Addressing the International Fertiliser Society's Annual Conference in Cambridge(1), explained that recent trials(2) comparing the estimated N requirements for winter wheat against the 'optimum' N level identified post-harvest showed that predicted N requirements were within 50kg/ha of this level on only 25 of the 50 fields surveyed. The main reason for this was inaccurate estimation of Soil Nitrogen Supply (SNS). Although economic losses resulting from sub-optimal crop performance were small in cases where N applications were within 50kg/ha of optimal levels, larger errors were more serious in terms of their adverse impact on yield and profitability, with under-fertilising and over-fertilising causing similar losses.
Dr Blake-Kalff stated:
The standard Soil Mineral N (SMN) sampling method(3) only includes an estimate of additional N mineralisation, so a more accurate determination of Additionally Available Nitrogen (AAN) in the soil has the potential to provide farmers with considerable cost saving and environmental benefits. However, experiments to determine the Potentially Mineralisable Nitrogen (PMN) fraction in the soil have often shown a poor relationship between the mineralised pool and crop N offtake. The reason for this is that the incubation method used results in relatively high N values which do not reflect field conditions in a temperate climate.

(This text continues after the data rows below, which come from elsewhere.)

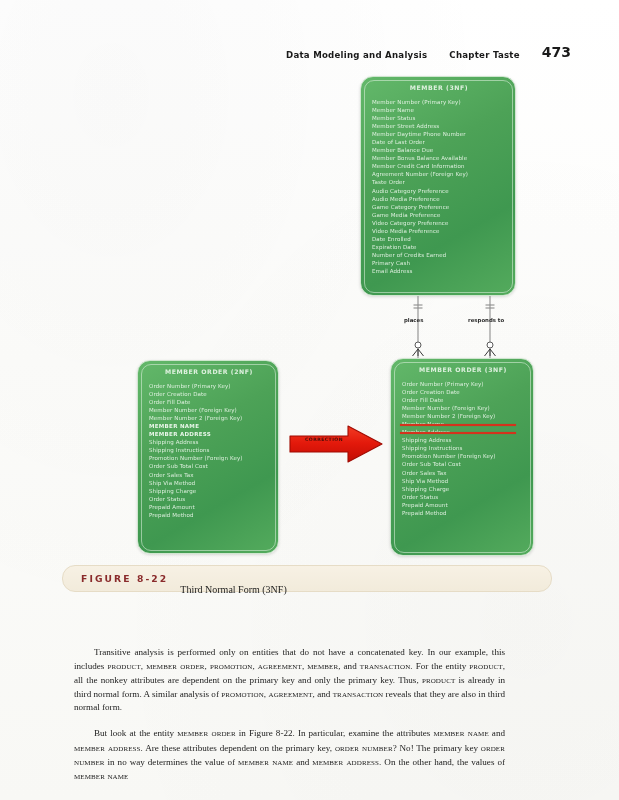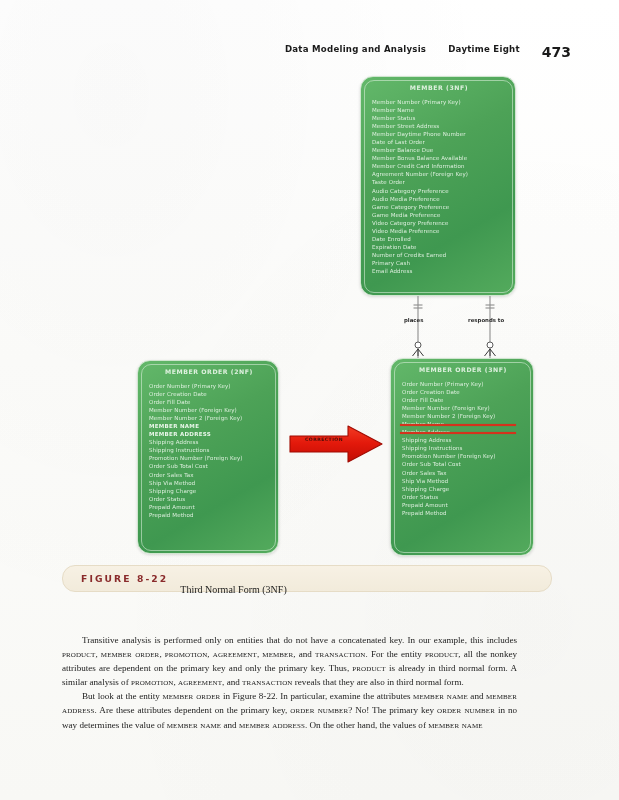--- a/index.html
+++ b/index.html
@@ -26,21 +26,21 @@
       linear-gradient(180deg, #ffffff 0%, #fcfcfa 45%, #f8f8f5 100%);
     pointer-events: none;
   }
 
   
   .running-head {
     position: absolute;
     top: 44px;
     right: 48px;
     display: flex;
-    align-items: flex-start;
+    align-items: flex-end;
     gap: 22px;
     font-family: "DejaVu Sans", sans-serif;
     color: #1a1a1a;
   }
   .rh-title {
     font-size: 8.6px;
     font-weight: bold;
     letter-spacing: 0.25px;
   }
   .rh-chapter {
@@ -192,37 +192,37 @@
     position: absolute;
     left: 62px;
     top: 634px;
     width: 455px;
     font-family: "Liberation Serif", serif;
     font-size: 9.1px;
     line-height: 13.1px;
     color: #1b1b1b;
     text-align: justify;
   }
-  .body-text p { margin: 0; }
+  .body-text p { margin: 12px; }
   .body-text p + p { margin-top: 0px; }
   .indent { text-indent: 20px; }
   .sc {
     font-variant: small-caps;
     font-size: 9.6px;
     letter-spacing: 0.1px;
   }
 </style>
 </head>
 <body>
 
 <div class="page-scan"></div>
 
 <div class="running-head">
   <span class="rh-title">Data Modeling and Analysis</span>
-  <span class="rh-chapter">Daytime Eight</span>
+  <span class="rh-chapter">Chapter Taste</span>
   <span class="rh-page">473</span>
 </div>
 
 <div class="figure-area">
 
   <div class="entity" id="entity-member">
     <div class="entity-title">MEMBER (3NF)</div>
     <ul class="attr-list" id="member-attrs">
         <li>Member Number (Primary Key)</li>
         <li>Member Name</li>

Determining the amount of N which is mineralised from organic matter from the time when soil sampling is carried out in the spring through to harvest provides scope to improve the accuracy with which the level of Additional Available Nitrogen (AAN) is assessed. To quantify this, Dr Blake-Kalff and Dr Laurence Blake examined data from three research projects in the UK. These comprised long-term field trial sites used by CF Fertilisers UK for N fertiliser monitoring, a three-year project conducted by CF Fertilisers and Agrii to monitor N changes throughout the growing season in oilseed rape, together with the three-year HGCA SNS Project which was managed by ADAS.

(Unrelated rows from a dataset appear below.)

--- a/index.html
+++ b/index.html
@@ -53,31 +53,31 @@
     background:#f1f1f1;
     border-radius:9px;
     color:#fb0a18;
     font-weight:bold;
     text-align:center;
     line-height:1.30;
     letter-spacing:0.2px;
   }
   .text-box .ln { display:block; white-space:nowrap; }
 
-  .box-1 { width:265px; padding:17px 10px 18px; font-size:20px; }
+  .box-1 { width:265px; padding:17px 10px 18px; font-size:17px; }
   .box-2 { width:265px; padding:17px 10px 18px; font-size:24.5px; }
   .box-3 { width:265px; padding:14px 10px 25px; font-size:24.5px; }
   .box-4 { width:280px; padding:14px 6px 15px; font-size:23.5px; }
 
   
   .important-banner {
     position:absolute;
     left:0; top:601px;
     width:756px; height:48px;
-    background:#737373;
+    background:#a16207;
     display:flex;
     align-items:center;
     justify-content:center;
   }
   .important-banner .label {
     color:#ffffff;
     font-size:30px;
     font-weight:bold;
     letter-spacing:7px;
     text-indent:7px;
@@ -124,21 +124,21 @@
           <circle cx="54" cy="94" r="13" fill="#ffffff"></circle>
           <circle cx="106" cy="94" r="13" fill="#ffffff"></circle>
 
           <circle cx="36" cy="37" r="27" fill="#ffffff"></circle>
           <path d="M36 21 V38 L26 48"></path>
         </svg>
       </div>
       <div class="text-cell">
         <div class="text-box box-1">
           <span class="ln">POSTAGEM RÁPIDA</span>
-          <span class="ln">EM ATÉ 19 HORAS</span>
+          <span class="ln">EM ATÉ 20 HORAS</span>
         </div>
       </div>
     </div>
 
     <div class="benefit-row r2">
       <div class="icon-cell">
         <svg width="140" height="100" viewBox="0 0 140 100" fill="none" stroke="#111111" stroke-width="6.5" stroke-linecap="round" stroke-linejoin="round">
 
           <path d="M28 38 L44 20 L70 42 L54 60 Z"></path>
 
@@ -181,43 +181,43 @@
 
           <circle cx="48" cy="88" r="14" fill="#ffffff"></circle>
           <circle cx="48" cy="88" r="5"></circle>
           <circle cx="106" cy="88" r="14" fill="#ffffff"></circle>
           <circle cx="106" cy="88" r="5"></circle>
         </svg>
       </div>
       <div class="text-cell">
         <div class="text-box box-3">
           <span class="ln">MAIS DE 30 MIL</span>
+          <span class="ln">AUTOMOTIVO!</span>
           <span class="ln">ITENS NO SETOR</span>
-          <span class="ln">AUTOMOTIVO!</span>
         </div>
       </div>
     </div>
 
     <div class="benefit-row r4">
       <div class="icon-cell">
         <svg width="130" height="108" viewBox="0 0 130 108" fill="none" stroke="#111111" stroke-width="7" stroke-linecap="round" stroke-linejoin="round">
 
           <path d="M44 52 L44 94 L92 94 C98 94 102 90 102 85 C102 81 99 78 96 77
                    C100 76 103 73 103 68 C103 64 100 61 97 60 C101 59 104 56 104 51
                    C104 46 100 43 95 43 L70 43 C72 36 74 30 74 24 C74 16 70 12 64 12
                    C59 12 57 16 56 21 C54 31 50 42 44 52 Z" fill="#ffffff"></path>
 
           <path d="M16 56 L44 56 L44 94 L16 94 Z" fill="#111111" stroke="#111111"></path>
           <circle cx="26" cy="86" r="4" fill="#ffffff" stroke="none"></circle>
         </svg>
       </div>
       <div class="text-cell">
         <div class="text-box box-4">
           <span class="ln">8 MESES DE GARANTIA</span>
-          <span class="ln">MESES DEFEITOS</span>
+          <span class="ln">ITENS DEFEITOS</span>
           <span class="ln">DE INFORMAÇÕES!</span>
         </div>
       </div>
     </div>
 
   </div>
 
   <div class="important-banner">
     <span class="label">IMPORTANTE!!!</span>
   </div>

Their study found that including data for AAN, which is a feature of the CF Fertilisers N-Min® Nitrogen management service, improved the prediction of SNS or fertiliser N requirement when measured against N offtake at harvest, such that for all soil types SNS explained about 62% of the variation in crop N uptake.

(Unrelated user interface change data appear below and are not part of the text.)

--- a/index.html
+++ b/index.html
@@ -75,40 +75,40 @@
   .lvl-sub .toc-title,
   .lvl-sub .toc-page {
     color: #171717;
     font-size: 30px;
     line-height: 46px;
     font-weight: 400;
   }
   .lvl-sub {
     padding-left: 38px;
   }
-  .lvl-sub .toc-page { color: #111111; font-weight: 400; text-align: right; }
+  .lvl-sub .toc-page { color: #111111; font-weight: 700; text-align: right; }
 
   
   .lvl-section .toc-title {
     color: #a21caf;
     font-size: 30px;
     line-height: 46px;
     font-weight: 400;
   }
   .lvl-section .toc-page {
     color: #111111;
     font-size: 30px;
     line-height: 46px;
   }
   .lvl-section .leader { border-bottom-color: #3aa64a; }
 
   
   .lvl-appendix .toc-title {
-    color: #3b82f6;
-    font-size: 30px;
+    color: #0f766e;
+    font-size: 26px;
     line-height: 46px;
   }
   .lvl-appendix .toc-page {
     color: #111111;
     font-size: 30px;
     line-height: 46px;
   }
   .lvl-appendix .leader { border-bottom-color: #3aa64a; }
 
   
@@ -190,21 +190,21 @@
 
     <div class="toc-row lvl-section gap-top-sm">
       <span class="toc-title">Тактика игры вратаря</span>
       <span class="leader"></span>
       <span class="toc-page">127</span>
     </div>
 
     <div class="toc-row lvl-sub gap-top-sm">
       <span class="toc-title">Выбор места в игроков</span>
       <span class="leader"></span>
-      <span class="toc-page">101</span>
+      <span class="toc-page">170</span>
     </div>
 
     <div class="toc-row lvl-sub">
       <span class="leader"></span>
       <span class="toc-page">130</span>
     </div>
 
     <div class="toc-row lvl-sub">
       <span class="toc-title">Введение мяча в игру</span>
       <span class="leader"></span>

The project concluded that where the AAN is relatively high, namely where the Soil Organic Matter was greater than 5% and the Carbon: Nitrogen (C:N) ratio was 10-15, considerable reductions in N fertiliser applications could be made without any significant reduction in crop yield. This was particularly evident in crops of oilseed rape and wheat. For example, by accounting for AAN in wheat, fertiliser applications could be reduced by an average of 60 kg N/ha, equivalent to a £46/ha saving at current fertiliser prices, although maximum savings could exceed 100kg N/ha with correspondingly greater financial savings.
CF Fertilisers Arable Agronomist Allison Grundy states:
This work confirms that the CF Fertilisers N-Min service, which incorporates the CF Fertilisers Nitrogen Calculator (N-Calc), enables farmers to accurately determine fertiliser N requirements, optimise crop performance and improve their environmental credentials.
N-Min is the only Nitrogen test to measure both Soil Mineral Nitrogen (SMN) and Additional Available Nitrogen (AAN), providing farmers with an accurate prediction of the Total Nitrogen that will become available to crops throughout the growing season. It is this dual approach which makes it uniquely accurate.
(1) 'Assessment and prediction of Nitrogen mineralisation and its effects on crop productivity' - M M A Blake-Kalff and L Blake
(2) Trials conducted by UK Agricultural Development and Advisory Service (ADAS)
(3) Fertiliser Manual 2010